Commanders and leaders
- Mas'ud ibn Muhammed Aqsunqur al-Bursuqi, Emir of Mosul Tumayrik ibn Arslantash, Emir of Sinjar Ayaz ibn Ilghazi Sunqur Dazdar Kogh Vasil's widow: Baldwin II of Edessa

= Seljuk campaign on Edessa (1115) =

The Seljuk campaign on Edessa was a military campaign that took place in the year 1115, by order of the Muhammad I Tapar, Sultan of the Seljuk Empire, led by Malik Mas'ud and the Emir of Mosul, Aqsunqur al-Bursuqi, against the Crusader state of Edessa.

== Background ==
After the assassination of Mawdud in 1113, Sultan Muhammed I Tapar appointed Aqsunqur al-Bursuqi in his stead, and sent him with an army in 1114, and with him his son Mas'ud as the nominal leader of the army, and commanded all the Emirs of the region to obey Aqsunqur. When Aqsunqur entered Mosul as its new governor, its soldiers (including Imad al-Din Zengi) joined him, then Tumayrik ibn Arslantash, Emir of Sinjar, and his forces joined him too. Aqsunqur al-Bursuqi marched towerds Cizre, Mawdud's governor there surrendered the city. Aqsunqur then marched towerd Harran, its governor tried to seek help from the Crusaders, but the locals opened the gates of the city to the muslim campaign. Then Mawdud left to Mardin and asked its emir, Ilghazi, to join him, but the latter sent him an army of 15,000 men led by his son Ayaz.

== Campaign ==
In May 1115, the Seljuk campaign besiege Edessa, but the crusaders had good ammunition and resisted stubbornly, they even raided the Muslim camp, capturing nine Muslims and crucifying them on the wall of the city. But in the next raid, the camp was ready, and the raid failed and 50 knights were killed, but that didn't help the siege continue, and after 2 months and few days of siege, and due to lack of supplies, Aqsunqur lifted the siege of Edessa, and left to Samsat.
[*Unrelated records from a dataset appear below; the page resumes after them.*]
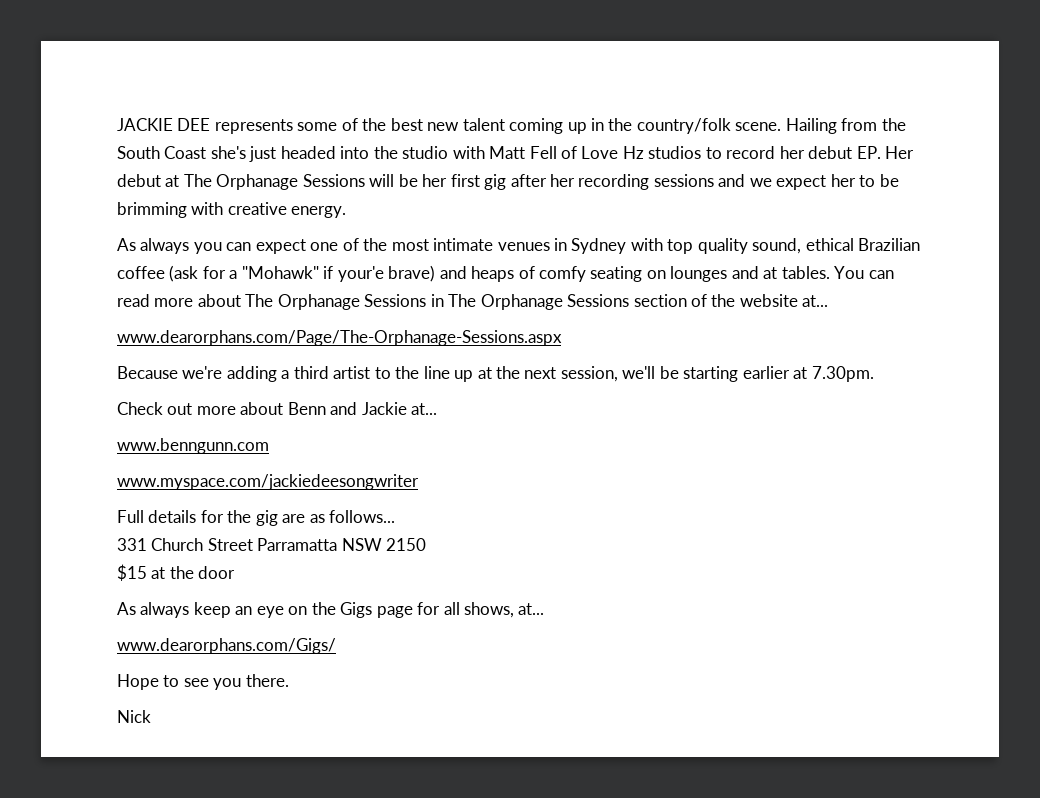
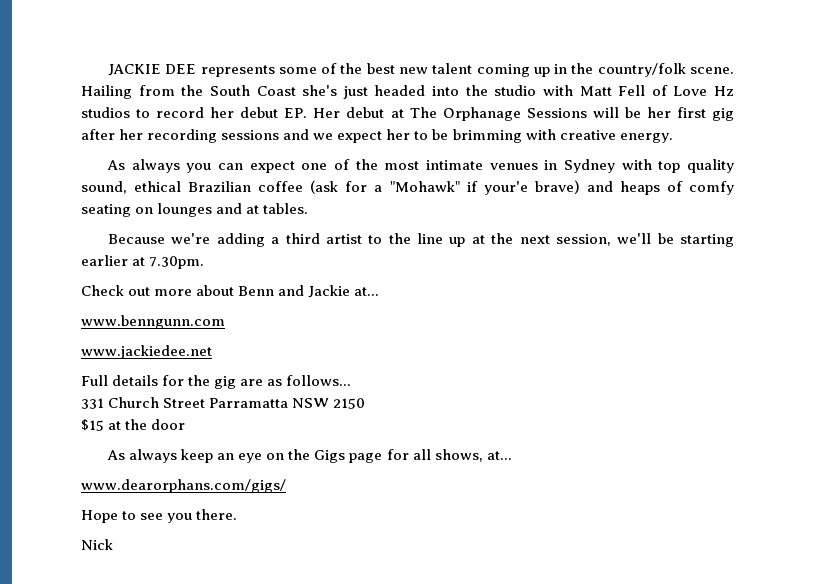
- You can read more about The Orphanage Sessions in The Orphanage Sessions section of the website at...
- www.dearorphans.com/Page/The-Orphanage-Sessions.aspx
- www.myspace.com/jackiedeesongwriter
+ www.jackiedee.net
- www.dearorphans.com/Gigs/
+ www.dearorphans.com/gigs/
On the way, Aqsunqur raided all the regions and surrounding of Edessa, Suruc, and Samsat.

During the siege, Kogh Vasil, Ruler of Raban and Kaisun, died, and was succeeded by his adopted son, Vasil Dgha, under the regency of Kogh Vasil's wife. The regent fortified her lands, and sent a message to Aqsunqur asking him to send an envoy to whom she will pledge allegiance, so he sent Sunqur Dazdar, Emir of al-Khabur, He was received and honoured with money. But while Sunqur was resting as the guest of Vsil Dgha, they were attacked by a crusader force, but the Armenians numbering 100 men and their Muslim allies defeated them. After that Sunqur Dazdar returned with gifts to King Mas'ud and Emir Aqsunqur.

== Aftermath ==
Aqsunqur then left to Shahnan, where he arrested Ayaz and attacked Hasankeyf, as a punishment to Ilghazi for not joining the war himself, which a led to a war between the Artuqids and the Seljuk army.